Question

What gauge pressure must a machine produce in order to suck mud of density $1800kg/{m^3}$ up a tube by a height of $1.5m$ ?

Answer 1

In order to answer this question to know about the gauge pressure a machine must have in order to suck the mud, we will use the concept of Bernoulli’s equation. The Bernoulli equation is a crucial statement that connects a fluid's pressure, height, and velocity at a single point in its flow.

Formula used:
${p_g} = p - {p_ \circ } = \rho gh$
Here, $\rho$ = density of the mud.
$g$= gravitational force of the earth taken as $\left( {9.8m/{s^2}} \right)$
And $h$ = height of the tube

Complete step-by-step solution:
Gauge pressure is the pressure measured in relation to atmospheric pressure; it is positive for pressures greater than atmospheric pressure and negative for pressures less than atmospheric pressure.
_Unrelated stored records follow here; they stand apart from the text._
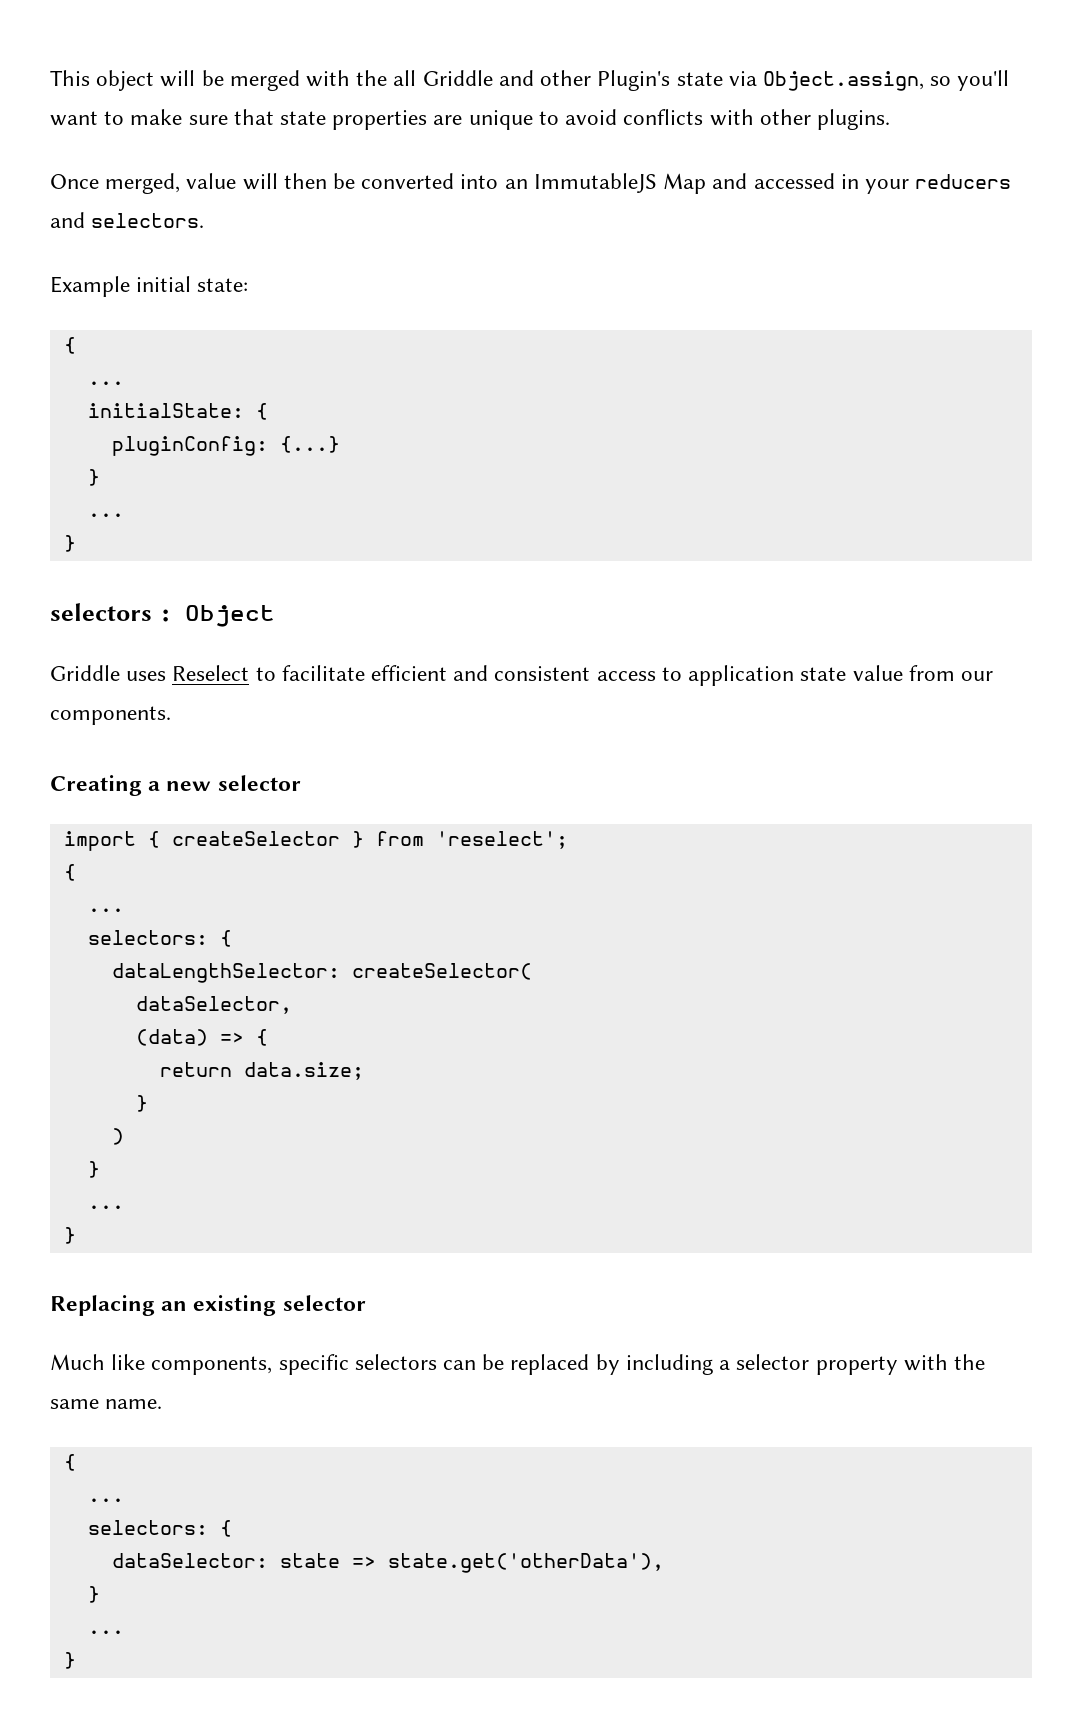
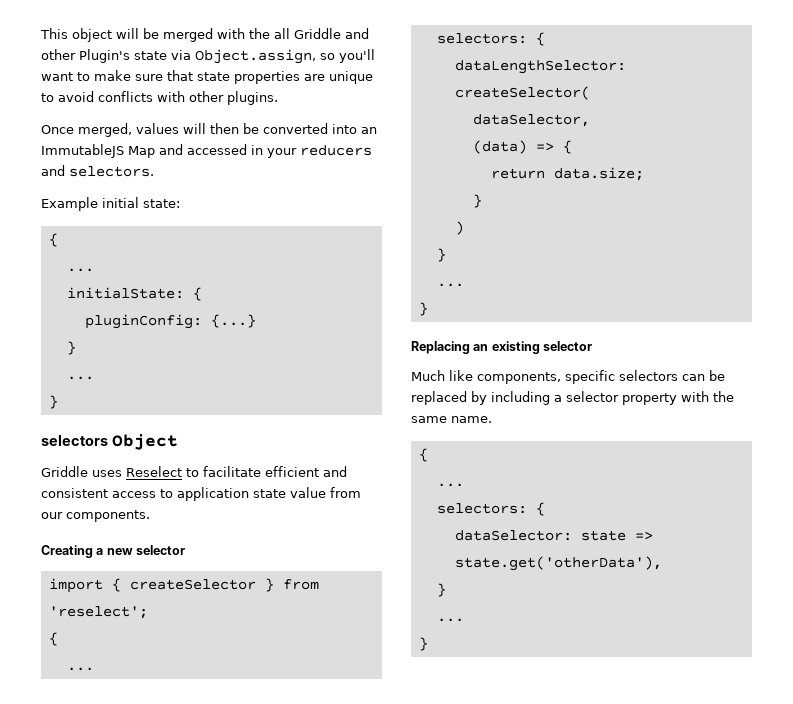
- Once merged, value will then be converted into an ImmutableJS Map and accessed in your reducers and selectors.
+ Once merged, values will then be converted into an ImmutableJS Map and accessed in your reducers and selectors.
- selectors : Object
+ selectors Object

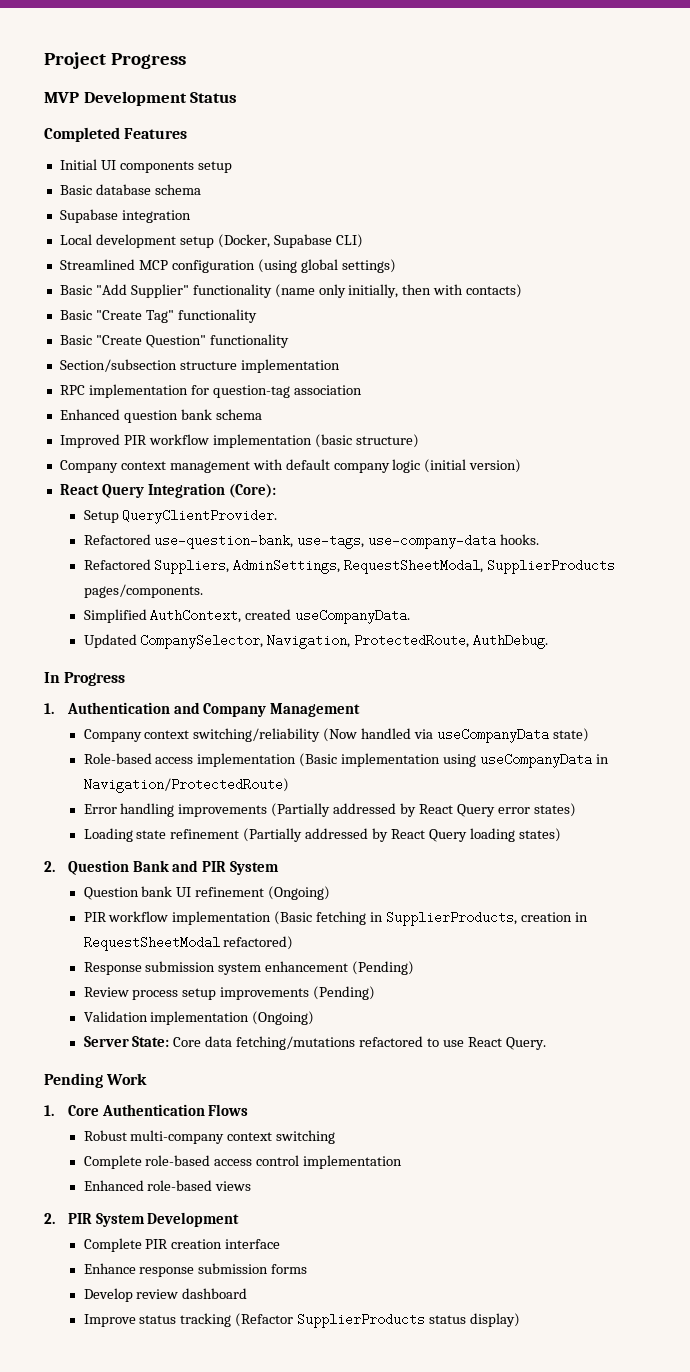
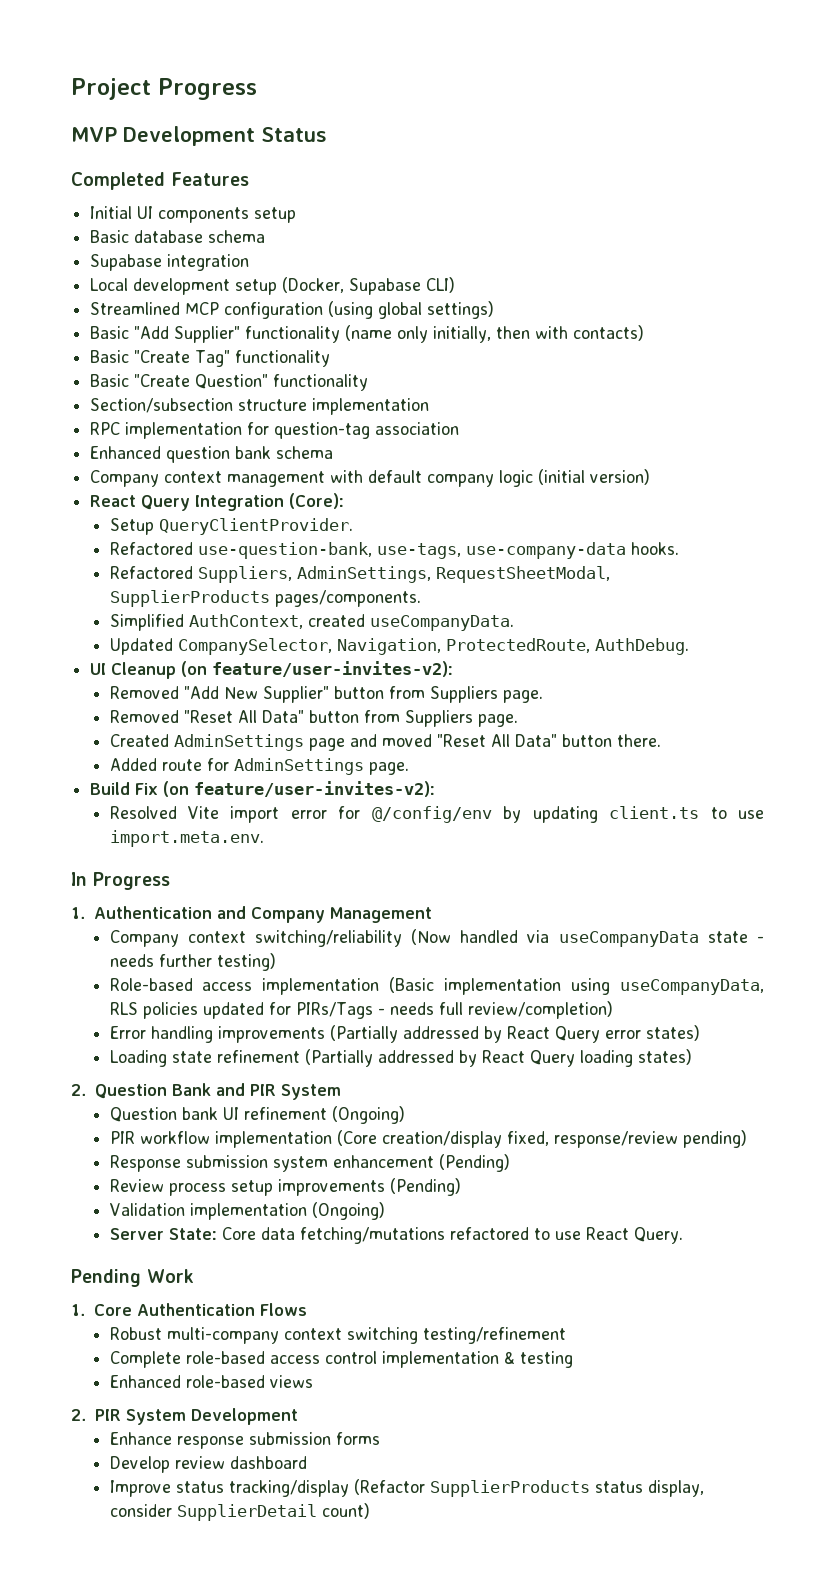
- Improved PIR workflow implementation (basic structure)
+ UI Cleanup (on feature/user-invites-v2):
+ Removed "Add New Supplier" button from Suppliers page.
+ Removed "Reset All Data" button from Suppliers page.
+ Created AdminSettings page and moved "Reset All Data" button there.
+ Added route for AdminSettings page.
+ Build Fix (on feature/user-invites-v2):
+ Resolved Vite import error for @/config/env by updating client.ts to use import.meta.env.
- Company context switching/reliability (Now handled via useCompanyData state)
+ Company context switching/reliability (Now handled via useCompanyData state - needs further testing)
- Role-based access implementation (Basic implementation using useCompanyData in Navigation/ProtectedRoute)
+ Role-based access implementation (Basic implementation using useCompanyData, RLS policies updated for PIRs/Tags - needs full review/completion)
- PIR workflow implementation (Basic fetching in SupplierProducts, creation in RequestSheetModal refactored)
+ PIR workflow implementation (Core creation/display fixed, response/review pending)
- Robust multi-company context switching
+ Robust multi-company context switching testing/refinement
- Complete role-based access control implementation
+ Complete role-based access control implementation & testing
- Complete PIR creation interface
- Improve status tracking (Refactor SupplierProducts status display)
+ Improve status tracking/display (Refactor SupplierProducts status display, consider SupplierDetail count)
The pressure of any fluid that is not enclosed is increased by the atmospheric pressure.
In this case, Bernoulli's equation reduces to
${p_g} = p - {p_ \circ } = \rho gh$
Thus,
${P_g} = \rho g\left( { - h} \right) \\\ = - \left( {1800kg/{m^3}} \right)\left( {9.8m/{s^2}} \right)\left( {1.5m} \right) \\\ = - 2.6 \times {10^4}Pa \\\$
Therefore, gauge pressure of the machine is $- 2.6 \times {10^4}Pa$

Additional Information:
Bernoulli's equation can be thought of as a law of energy conservation for a moving fluid. Bernoulli's equation was derived from the notion that any extra kinetic or potential energy gained by a fluid system is due to external work performed on the system by another non-viscous fluid.

Note: Bernoulli's equation only applicable to inviscid and incompressible flow because inviscid flow has no viscosity and thus no viscous forces acting on the body, and incompressible flow has a constant density.